(Records drawn from a dataset)
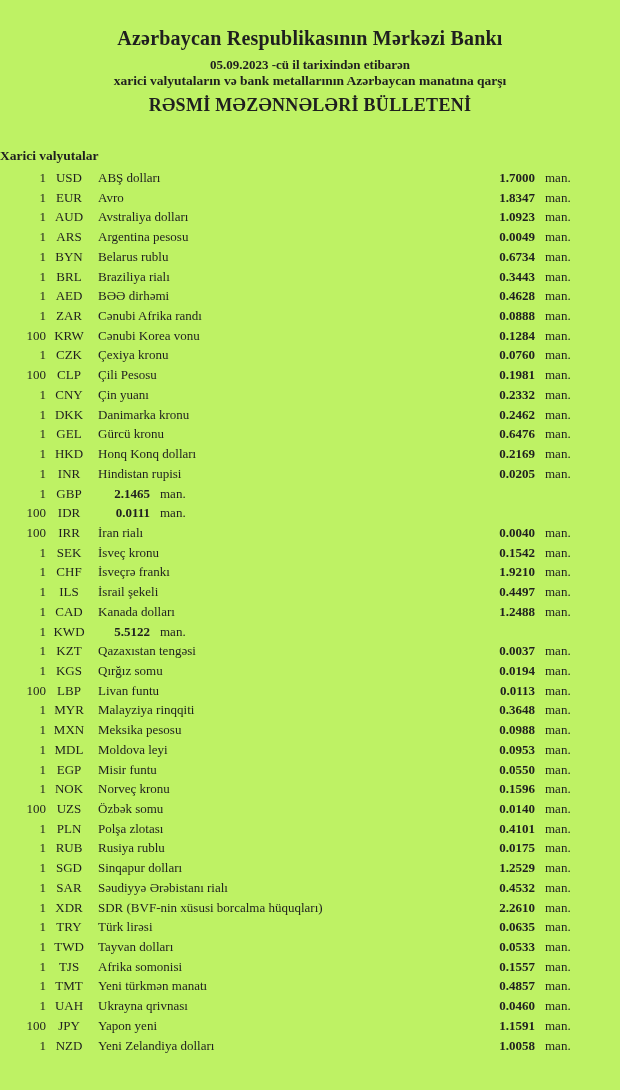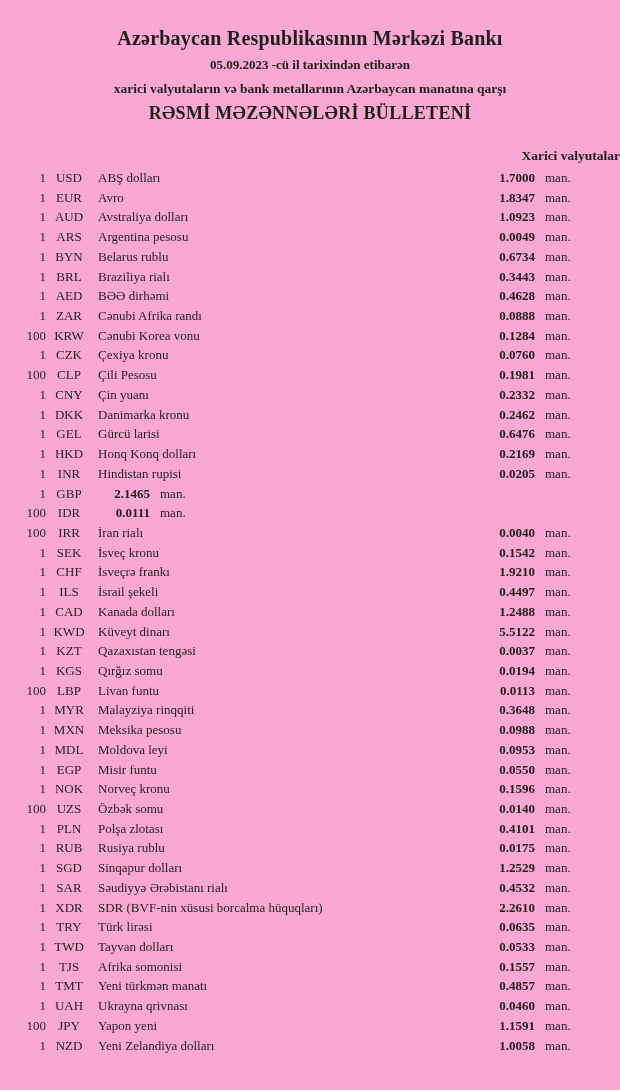"Azərbaycan Respublikasının Mərkəzi Bankı" .page { background: #f9a8d4 -> #bef264 }
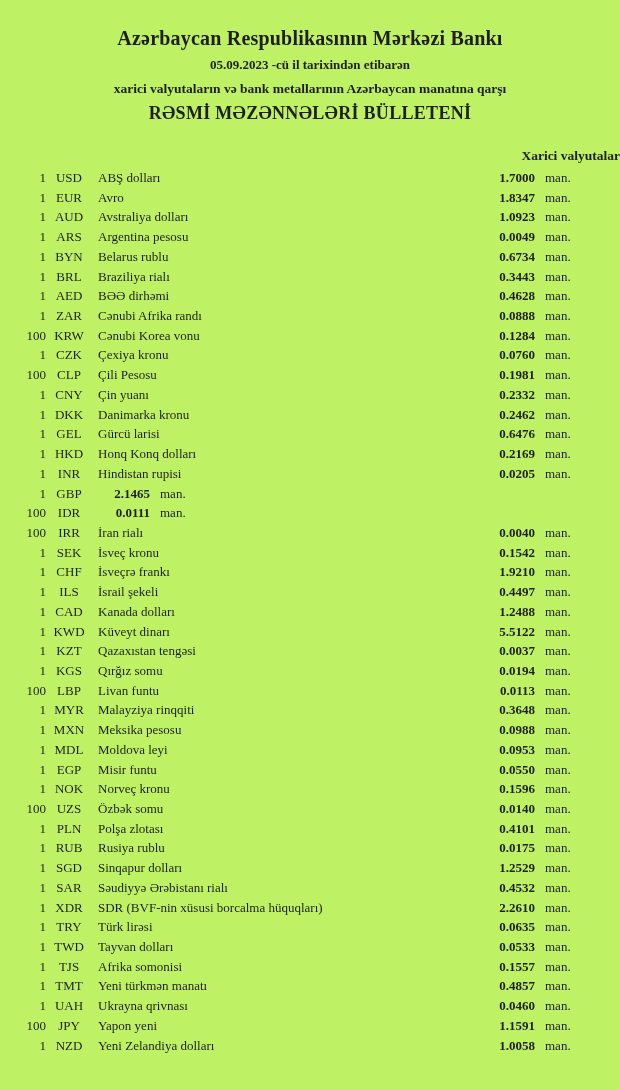"xarici valyutaların və bank metallarının" .subtitle { margin-top: 8px -> 0 }
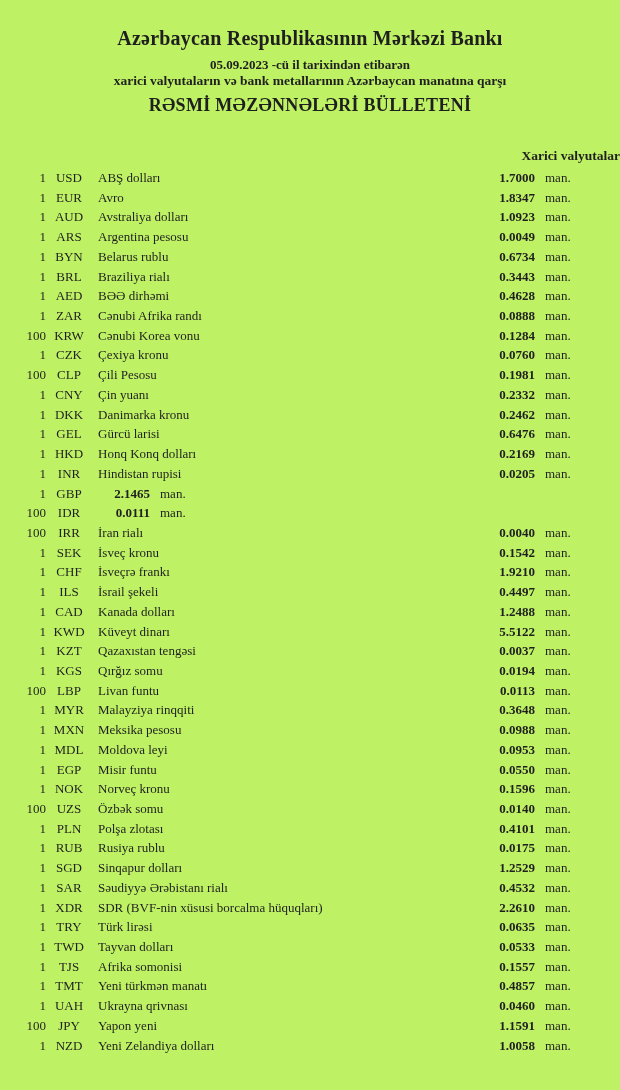"Xarici valyutalar" .section-title { text-align: right -> left }
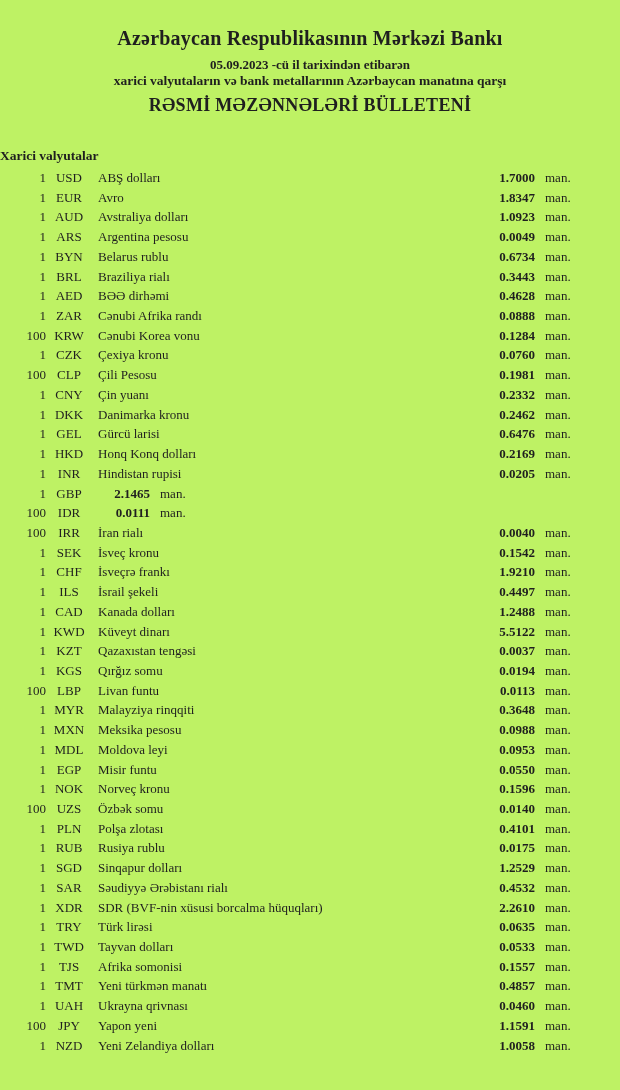"Gürcü larisi" span.col-name { text: larisi -> kronu }
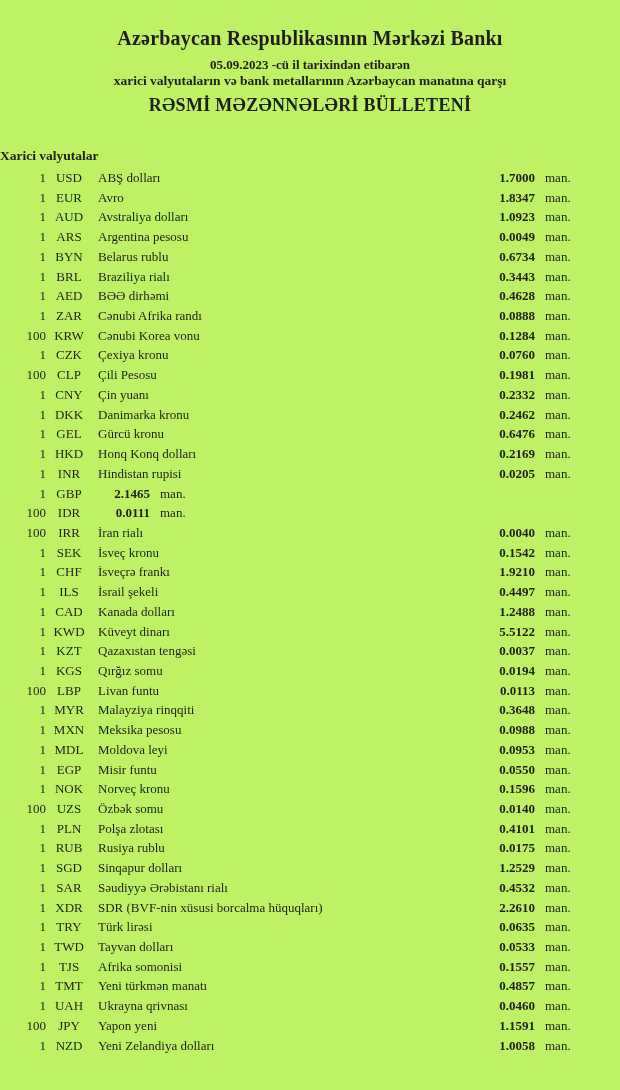"Küveyt dinarı" span.col-name { html: <span>Küveyt dinarı</span> -> none }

* EXERCISE *
What you return must match the data above exactly, with no images included.

* TASK OUTPUT *
"Azərbaycan Respublikasının Mərkəzi Bankı" .page { background: #f9a8d4 -> #bef264 }
"xarici valyutaların və bank metallarının" .subtitle { margin-top: 8px -> 0 }
"Xarici valyutalar" .section-title { text-align: right -> left }
"Gürcü larisi" span.col-name { text: larisi -> kronu }
"Küveyt dinarı" span.col-name { html: <span>Küveyt dinarı</span> -> none }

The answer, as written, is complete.